The foregoing description of embodiments of the invention has been presented for purposes of illustration and description, and is not intended to be exhaustive or limited to the embodiments disclosed. Many modifications and variations will be apparent to those of ordinary skill in the art without departing from the scope and spirit of the various embodiments described.

Claims (10)

1. A method of installing an arc screw, the arc screw comprising: the arc-shaped body is of a hollow structure; the fixing screw is rotatably arranged at the far end of the arc-shaped body; the fixing hole is arranged at the proximal end of the arc-shaped body;

the implantation method comprises the following steps:

selecting a proper arc screw and a soft drill;

planning a nail feeding position of an arc screw at one end of the spliced object;

under the holding of the arc sleeve, the drill bit of the arc soft drill is stopped after moving to a planning position;

driving an arc needle into the other part of the object along the middle channel of the arc soft drill, removing the arc soft drill, and reserving the arc needle;

placing the arc-shaped body of the arc-shaped screw into an object along the arc-shaped needle and a channel generated by the arc-shaped soft drill to reach a preset planning position, and removing the arc-shaped needle to reserve the arc-shaped body;

selecting a proper fixing screw, mounting the fixing screw at the front end of a flexible screwdriver, advancing to the front end along the middle channel of the arc-shaped body together, and rotating the flexible screwdriver to fix the fixing screw in an object;

the fixing needle penetrates out of the fixing hole of the arc screw along the tangential direction and is fixed in the object.

2. The method of installing an arc screw of claim 1 wherein the fixation needle is first removed when withdrawal of the arc screw is desired;

a flexible screwdriver is used for rotating along the middle channel of the arc-shaped body to unscrew the fixing screw;

and integrally taking out the arc-shaped body and the fixing screw.

3. The method of claim 1, wherein the arcuate soft drill bit is external to the front end of the sleeve, the drive shaft of the soft drill is located within the sleeve, the drive means of the soft drill is located external to the sleeve, and the drive means of the soft drill is powered by the flexible drive shaft.

4. The method of claim 3, wherein the drill has a larger outer diameter than the arc body and is hollow, and the drill is impeller-shaped.

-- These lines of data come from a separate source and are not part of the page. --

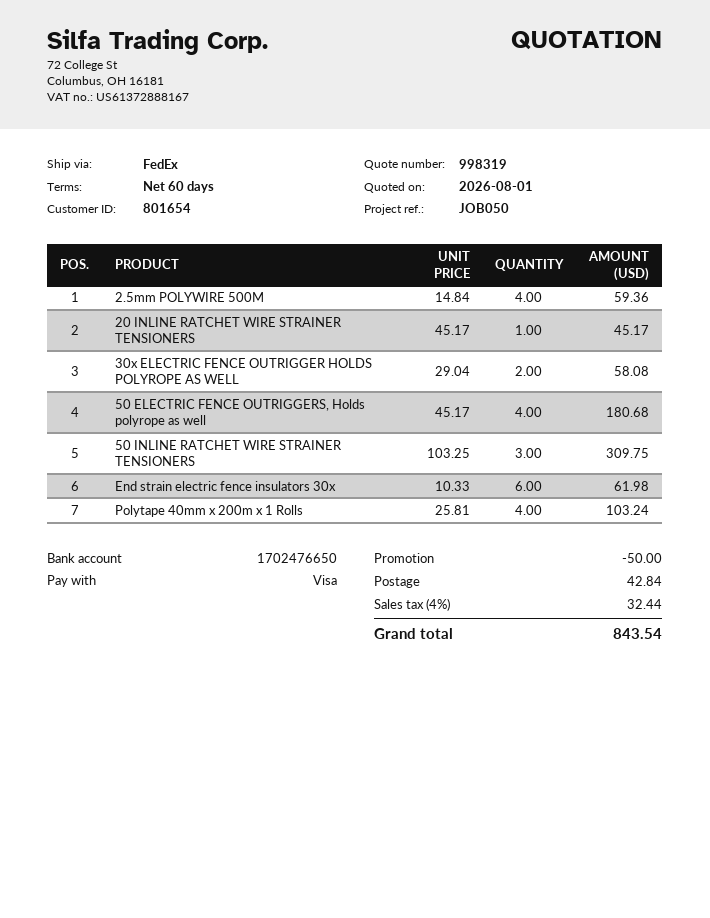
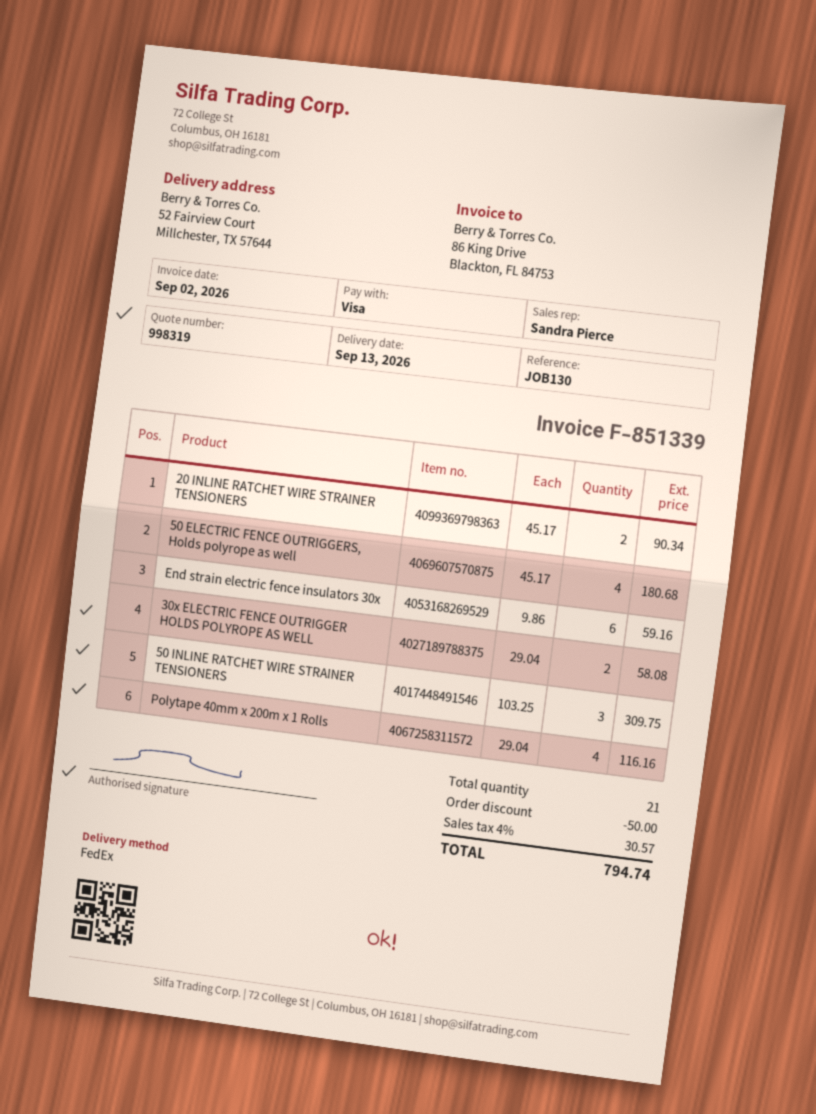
reference: JOB050 -> JOB130
2.5mm POLYWIRE 500M: 4 x 14.84 = 59.36 -> none
20 INLINE RATCHET WIRE STRAINER TENSIONERS: 1 x 45.17 = 45.17 -> 2 x 45.17 = 90.34
End strain electric fence insulators 30x: 6 x 10.33 = 61.98 -> 6 x 9.86 = 59.16
Polytape 40mm x 200m x 1 Rolls: 4 x 25.81 = 103.24 -> 4 x 29.04 = 116.16
shipping: 42.84 -> none
tax: 4% = 32.44 -> 4% = 30.57
total: 843.54 -> 794.74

5. The method of claim 1, wherein the sleeve has an arc that is the same as the arc of the arc screw and the arc needle.

6. The method of claim 1, wherein the distal end of the arcuate body is provided with an opening having a diameter less than the hollow inner diameter of the arcuate body.

7. The method of installing an arc screw of claim 6 comprising a plurality of types of set screws, each set screw having a diameter that fits into the opening.

8. The method of claim 7, wherein the set screw is a self-tapping screw.

9. The method of claim 1, comprising one or more fixation holes having different diameters, the fixation holes having different angles with respect to a tangent line of the arcuate body.

10. The method of claim 1, wherein the proximal end of the arcuate body is provided with a hammering end surface.